### What the task asks
Word for word, write the records out again, but omit each picture.

### Input
+-------+

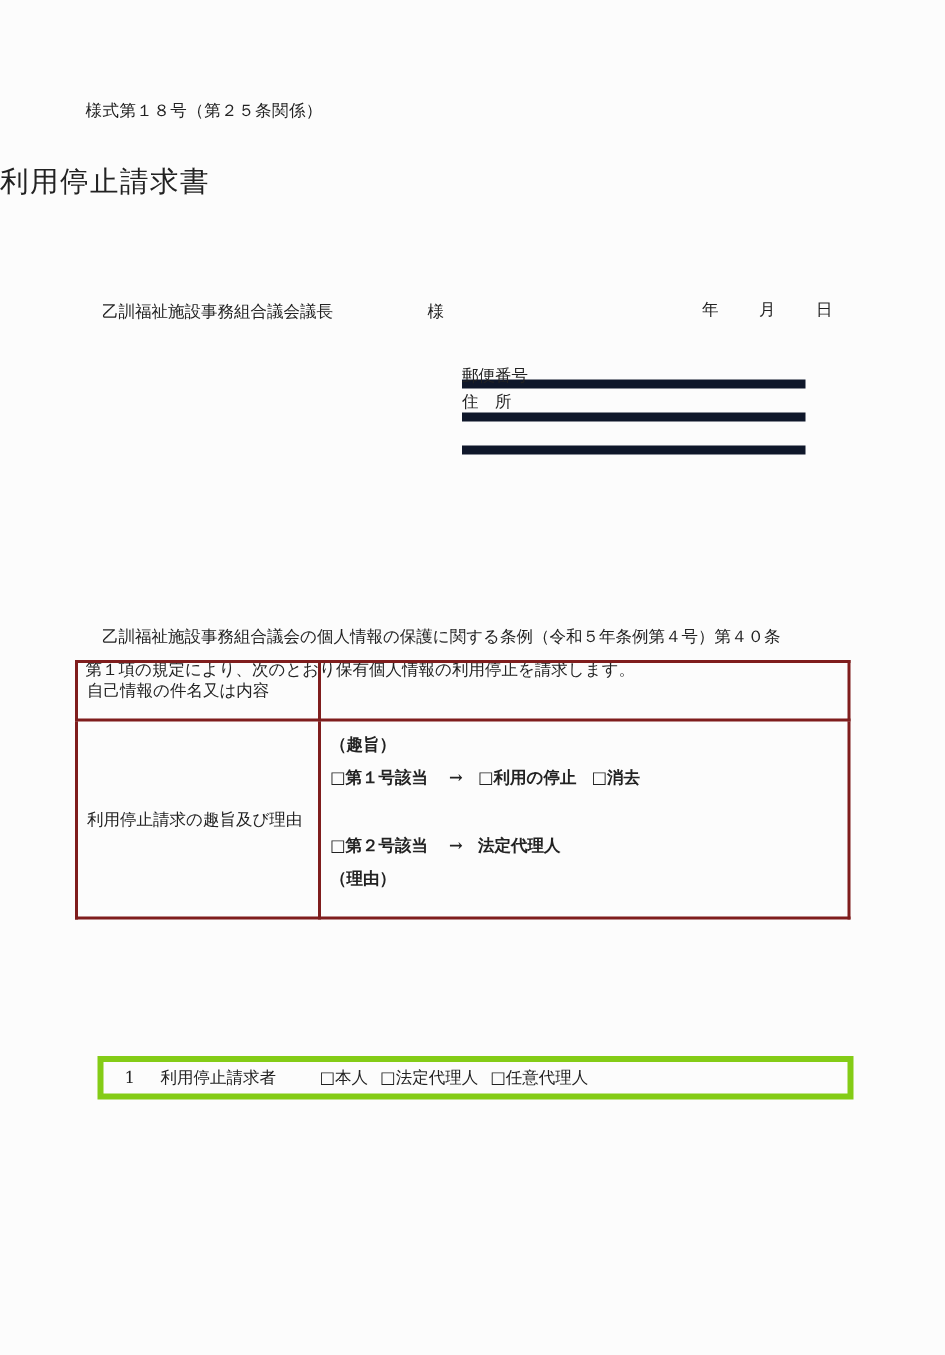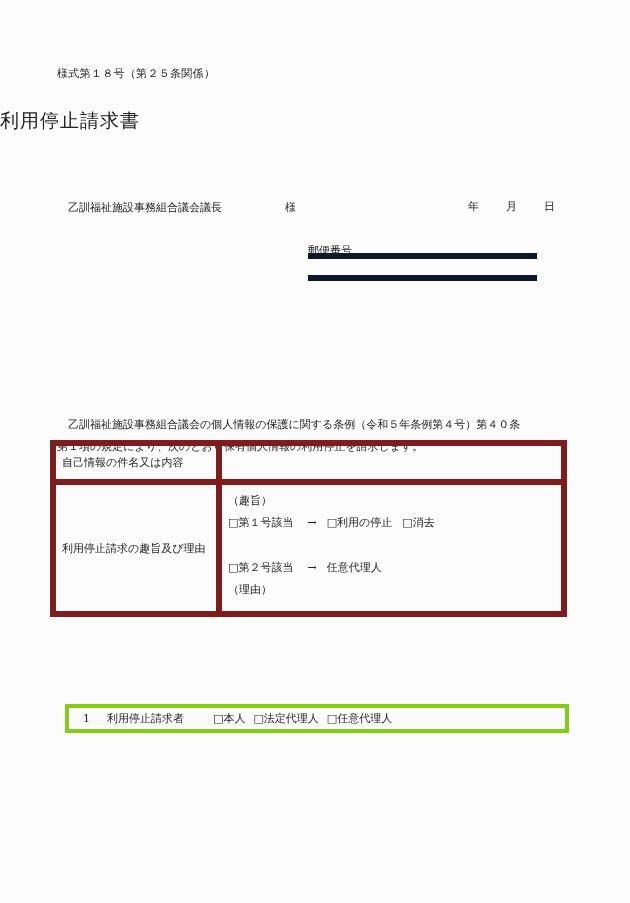"住 所" div.app-line { html: none -> <div> <span>住 所</span> </div> }
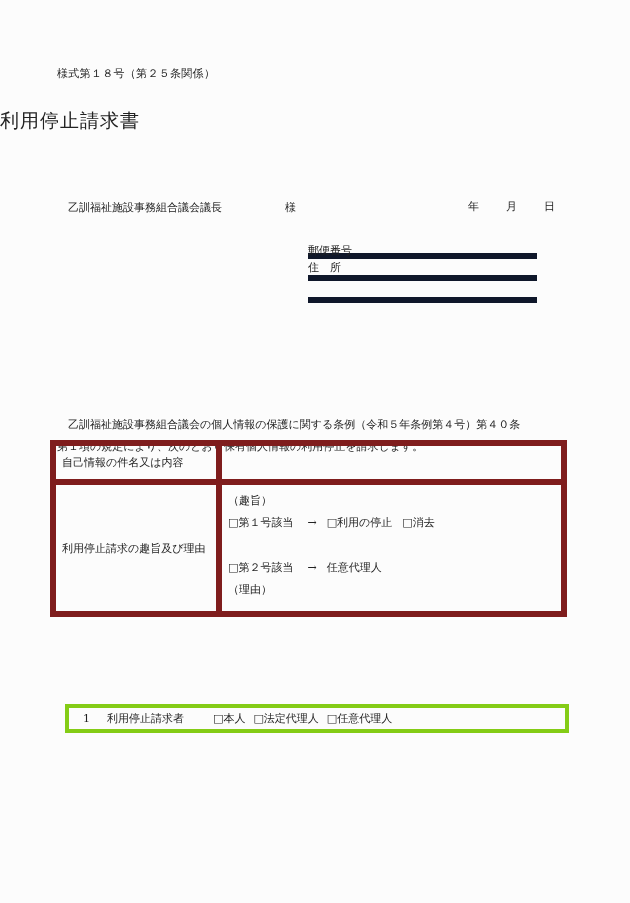"自己情報の件名又は内容" .req-table td { border: 6px solid #7f1d1d -> 2px solid #7f1d1d }
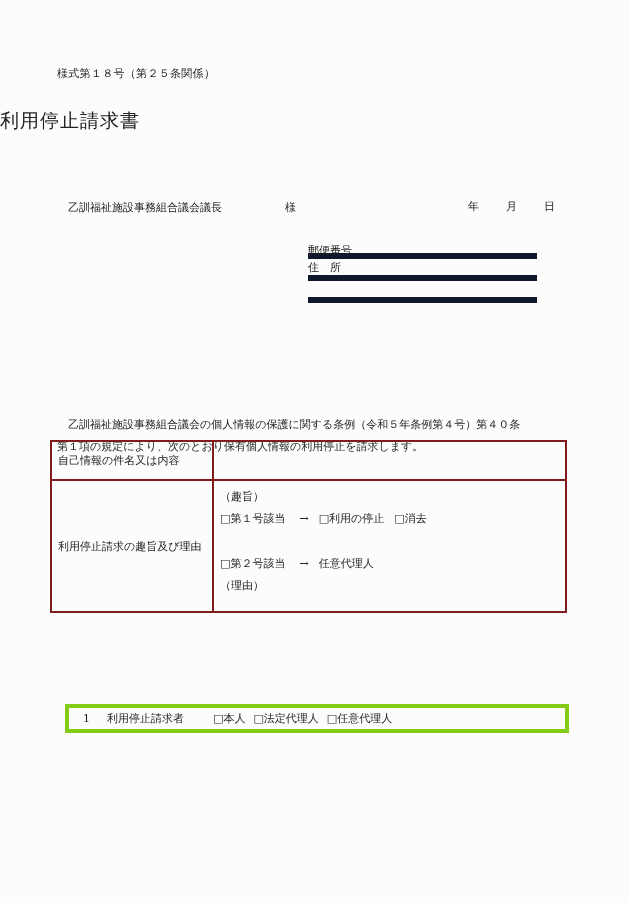"（趣旨）" .reason-cell { font-weight: none -> bold }
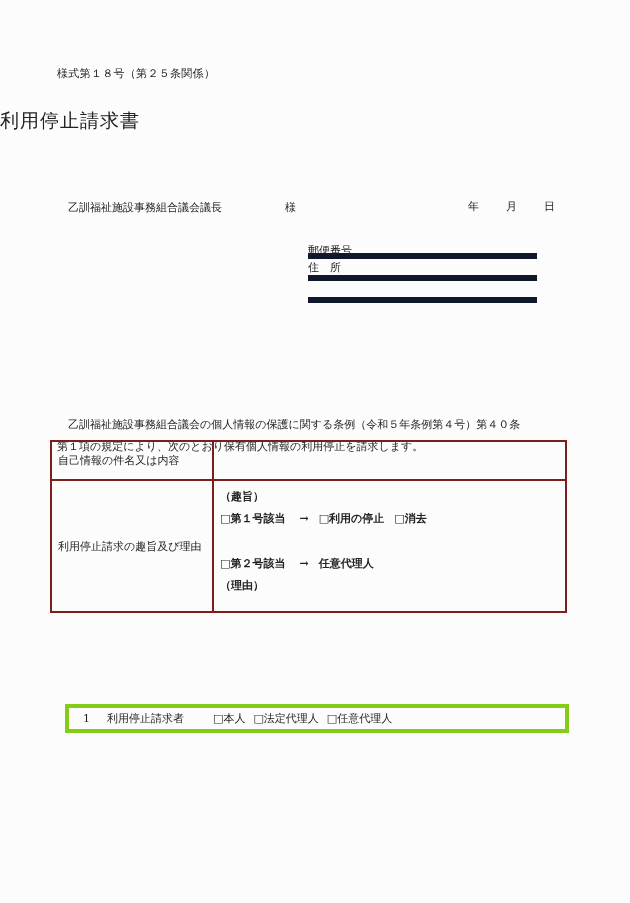"任意代理人" span { text: 任意 -> 法定 }
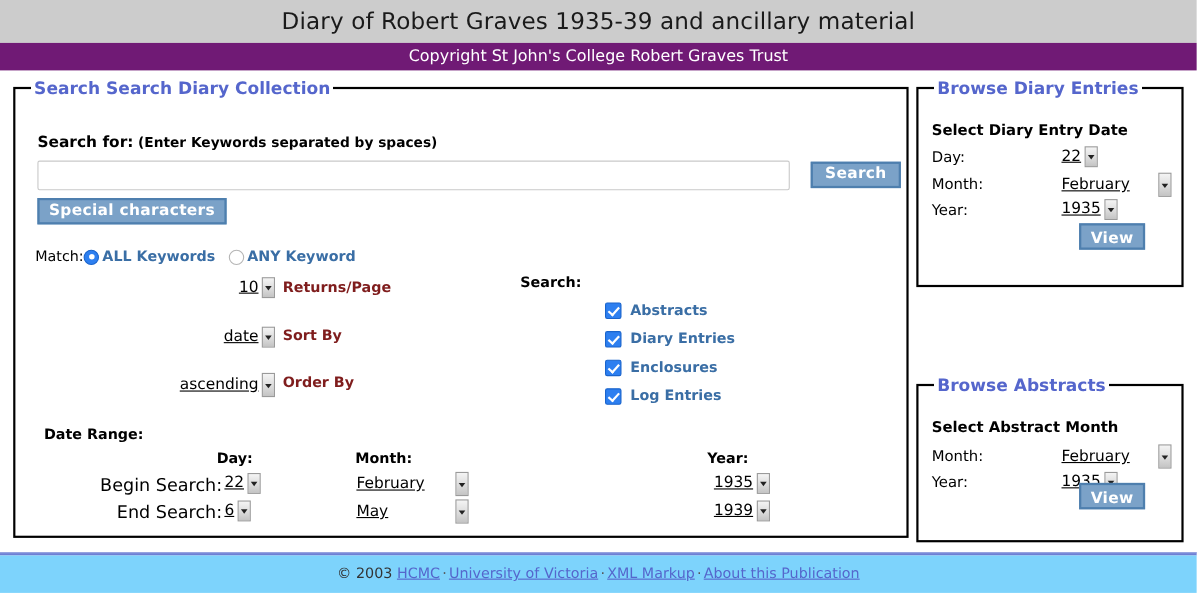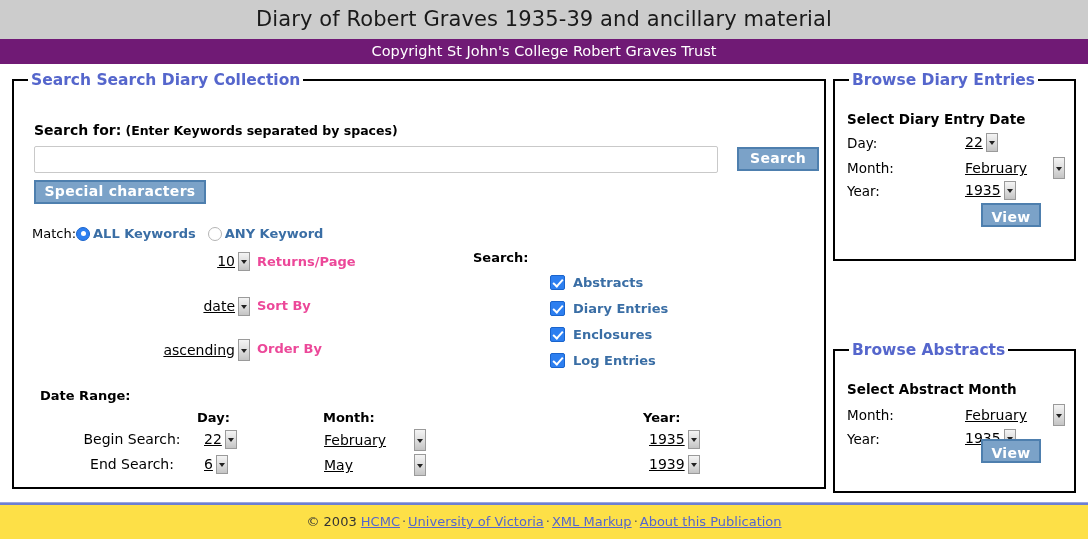"Returns/Page" .lbl-blue { color: #ec4899 -> #7f1d1d }
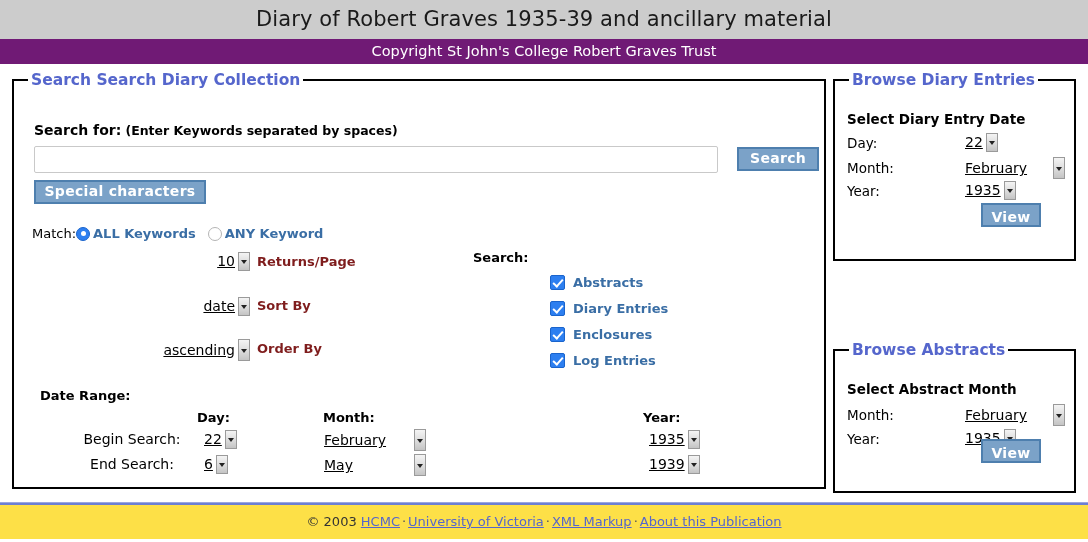"Begin Search:" .dr-rowlabel { font-size: 14px -> 16px; text-align: center -> right }
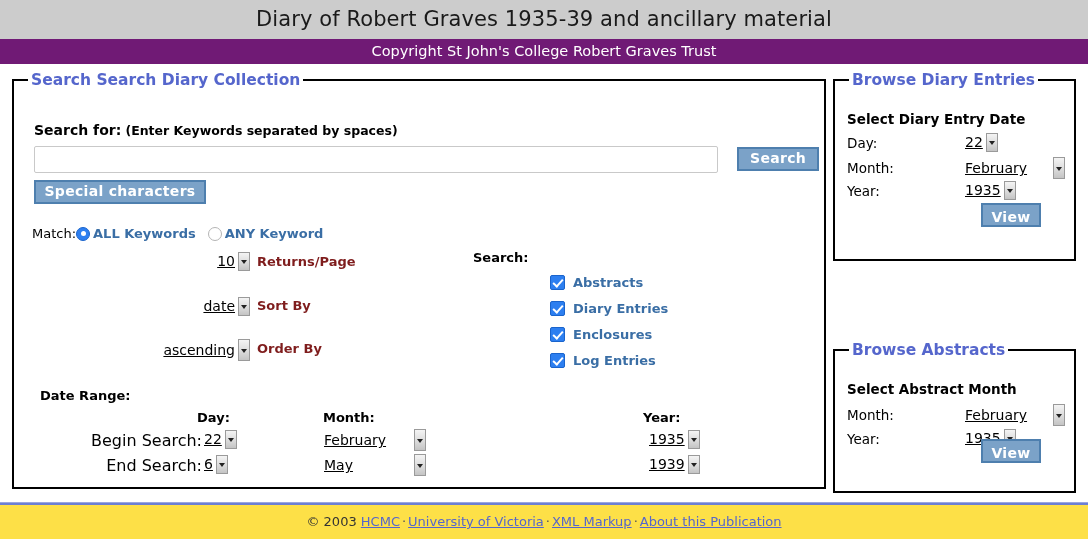"© 2003 HCMC · University" .footer { background: #fde047 -> #7dd3fc }
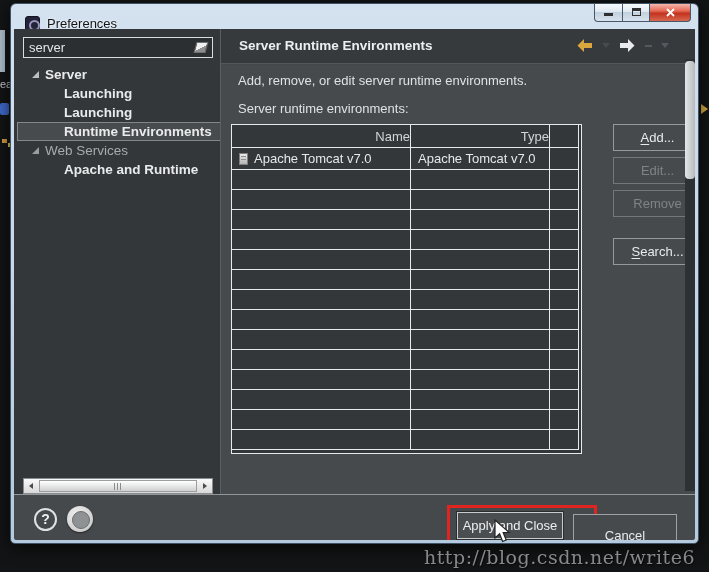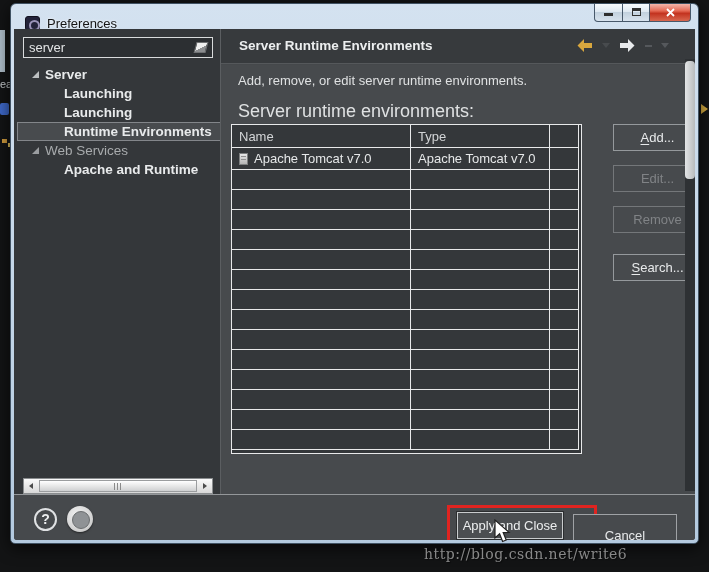"Server runtime environments:" .tbl-label { font-size: 18px -> 13px }
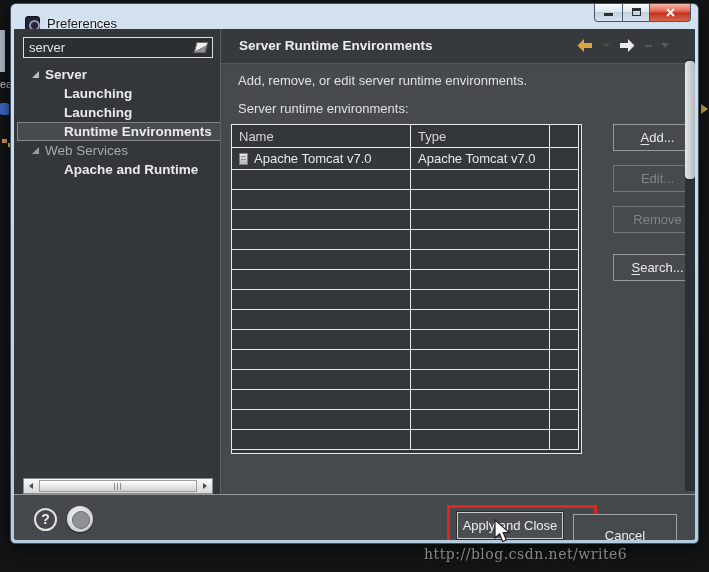"Name" .trow > div { text-align: none -> right }
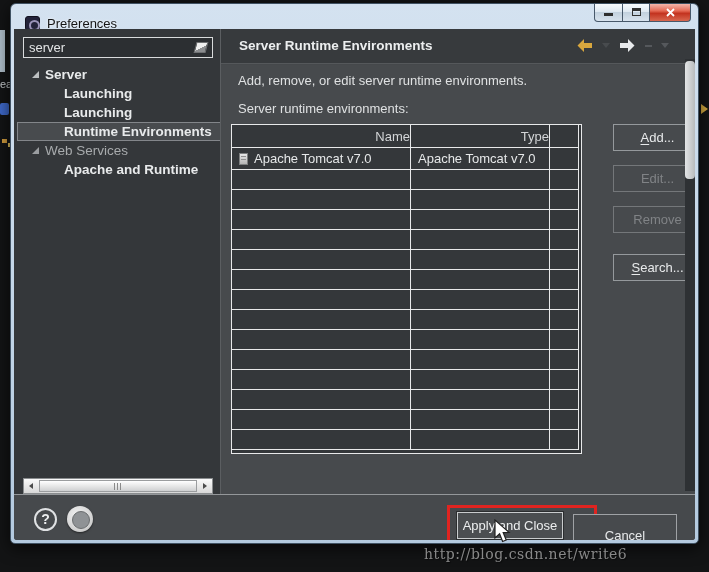"Edit..." .sidebtn.disabled { margin-top: 8px -> none }
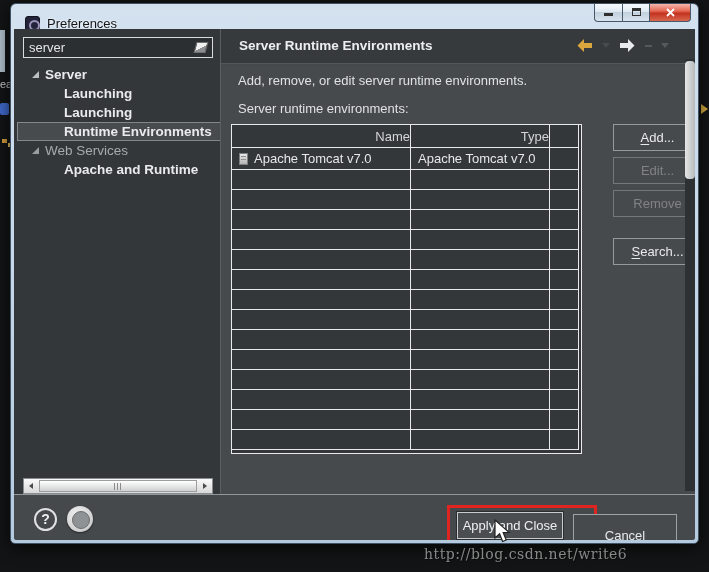"http://blog.csdn.net/write6" .watermark { font-size: 14px -> 19px }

+-------+

### Answer
"住 所" div.app-line { html: none -> <div> <span>住 所</span> </div> }
"自己情報の件名又は内容" .req-table td { border: 6px solid #7f1d1d -> 2px solid #7f1d1d }
"（趣旨）" .reason-cell { font-weight: none -> bold }
"任意代理人" span { text: 任意 -> 法定 }
"Returns/Page" .lbl-blue { color: #ec4899 -> #7f1d1d }
"Begin Search:" .dr-rowlabel { font-size: 14px -> 16px; text-align: center -> right }
"© 2003 HCMC · University" .footer { background: #fde047 -> #7dd3fc }
"Server runtime environments:" .tbl-label { font-size: 18px -> 13px }
"Name" .trow > div { text-align: none -> right }
"Edit..." .sidebtn.disabled { margin-top: 8px -> none }
"http://blog.csdn.net/write6" .watermark { font-size: 14px -> 19px }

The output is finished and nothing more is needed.